Kobani Davası Gerekçeli Kararı Açıklandı: 32 Bin 630 Sayfa!
Kobani davasında, HDP’nin eski Eş Genel Başkanları Selahattin Demirtaş ve Figen Yüksekdağ’ın yanı sıra HDP MYK üyeleri ve yöneticilerinin de aralarında bulunduğu 36 kişi hakkında verilen hükme ilişkin 32 bin 630 sayfalık gerekçeli karar 13 ay sonra açıklandı.
Ankara 22. Ağır Ceza Mahkemesi, hükme ilişkin 32 bin 630 sayfalık gerekçeli kararını açıkladı. Kararda hüküm giyen sanıkların 6-8 Ekim olayları sırasında meydana gelen şiddet olaylarından sorumlu tutulmadıkları bildirildi.
“KUMPAS DAVASI ÇÖKMÜŞTÜR”
DEM Parti Merkez Yürütme Kurulu imzalı açıklama şu şekilde:
“Türkiye siyasi tarihinin en kapsamlı kumpas davalarından biri olan Kobanî Davasında gerekçeli karar yaklaşık 13 ay sonra açıklanmıştır. Gerekçeli kararın 13 ay boyunca açıklanmaması, siyasi kumpasın devamı niteliğindedir. Bu durum, yargının siyasallaşmasının ve yargılama sürecine siyasi müdahalenin en açık göstergelerinden biridir. Bu süreçle birlikte arkadaşlarımızın tutukluluğu keyfi olarak uzatılmış, hukuksuz mahkûmiyet kararlarına karşı itiraz imkanı ortadan kaldırılmıştır.
Davanın ilk gününden bugüne arkadaşlarımız şahsında demokratik siyaset hakkı yargılanmıştır. Bu davanın rotası hiçbir zaman adalet olmamış; dava, siyaseti dizayn etme aracı olarak kullanılmıştır. Kobanî Kumpas Davasının siyasi iktidar ve yandaş medya tarafından ilk günden beri dayandırılan bütün gerekçeleri boşa düşmüştür.
Dava boyunca yapılan olumsuz propagandalar, asılsız iddialar ve şaibeli mahkeme heyetleri siyasi bir mühendislik örneği olarak kayıtlara geçmiştir. Yasin Börü üzerinden yaratılmak istenen siyasi linç ve algı operasyonları çökmüştür.
Avrupa İnsan Hakları Mahkemesi’nin 2020 yılında aldığı kesin kararla, Demirtaş’ın sosyal medya paylaşımlarının ifade özgürlüğü kapsamında olduğu ve şiddet olaylarıyla hiçbir bağlantısının bulunmadığı hukuki kesinlik kazanmıştır. AİHM’in bu bağlayıcı kararının derhal uygulanması, Türkiye’nin uluslararası hukuka bağlılığının bir gereğidir.

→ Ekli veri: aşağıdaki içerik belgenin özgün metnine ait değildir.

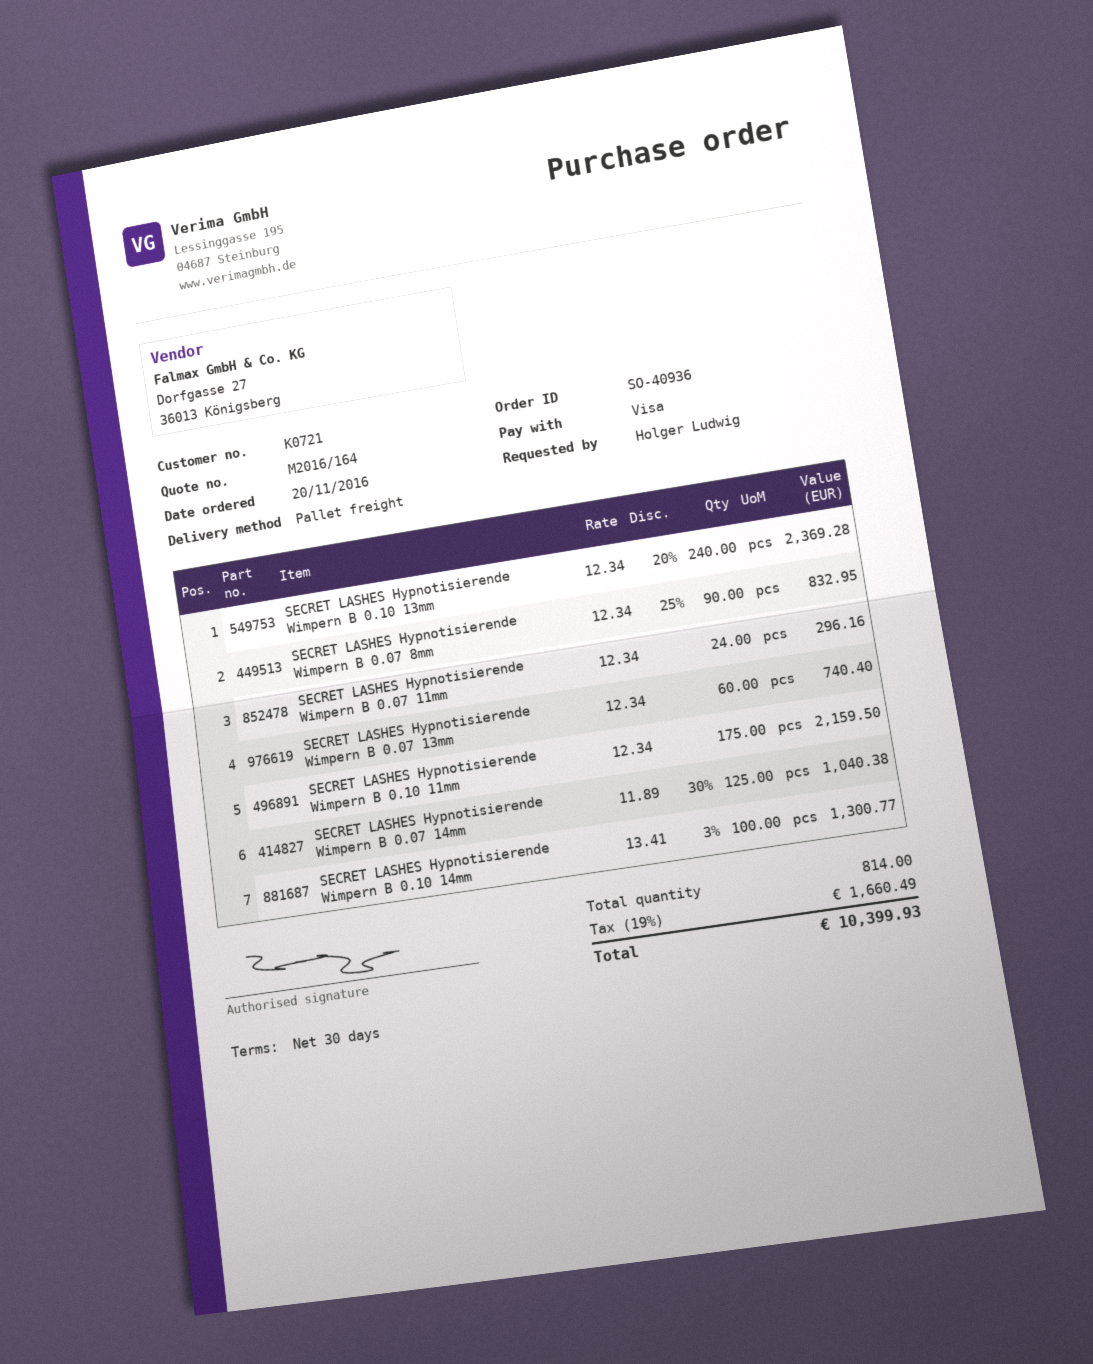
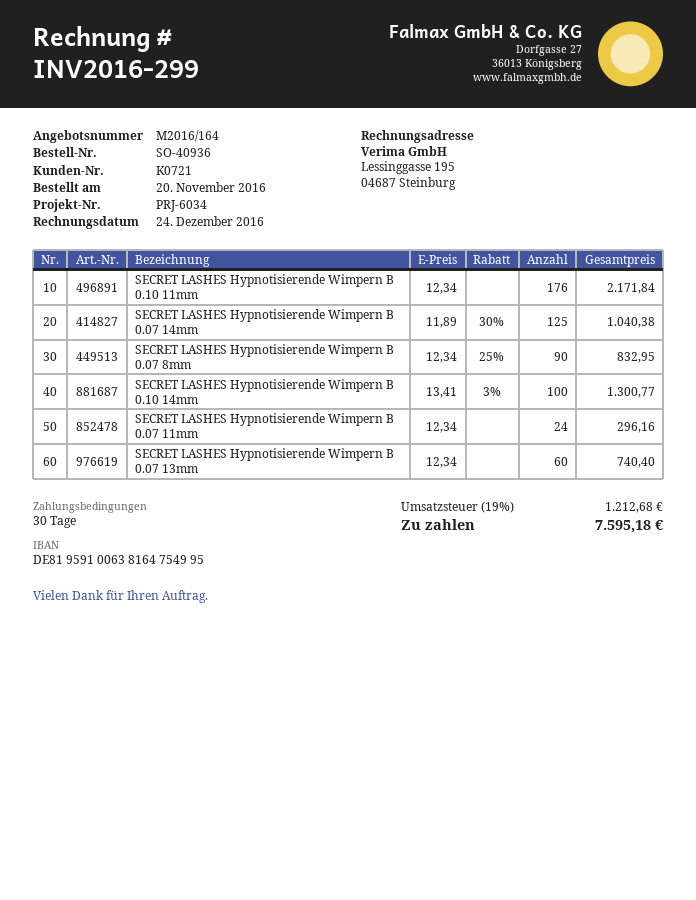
SECRET LASHES Hypnotisierende Wimpern B 0.10 13mm: 240 x 12.34 - 20% = 2369.28 -> none
SECRET LASHES Hypnotisierende Wimpern B 0.10 11mm: 175 x 12.34 = 2159.50 -> 176 x 12.34 = 2171.84
tax: 19% = 1660.49 -> 19% = 1212.68
total: 10399.93 -> 7595.18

Türkiye’nin barış ve demokratik toplumun inşasını konuştuğu bu dönemde, başta Kobanî Kumpas Davası olmak üzere demokratik siyaset hakkının yargı eliyle engellenmesi artık tarihe karışmalıdır. Bu iklime geçiş için atılması gereken adım, başta Figen Yüksekdağ ve Selahattin Demirtaş olmak üzere dava kapsamında tutuklu yargılanan tüm arkadaşlarımızın bir an önce özgürlüklerine kavuşmasıdır.
Türkiye artık siyasi kumpaslarla değil, adaletin ve demokratik değerlerin hâkim olduğu bir ülke olarak anılmalıdır.”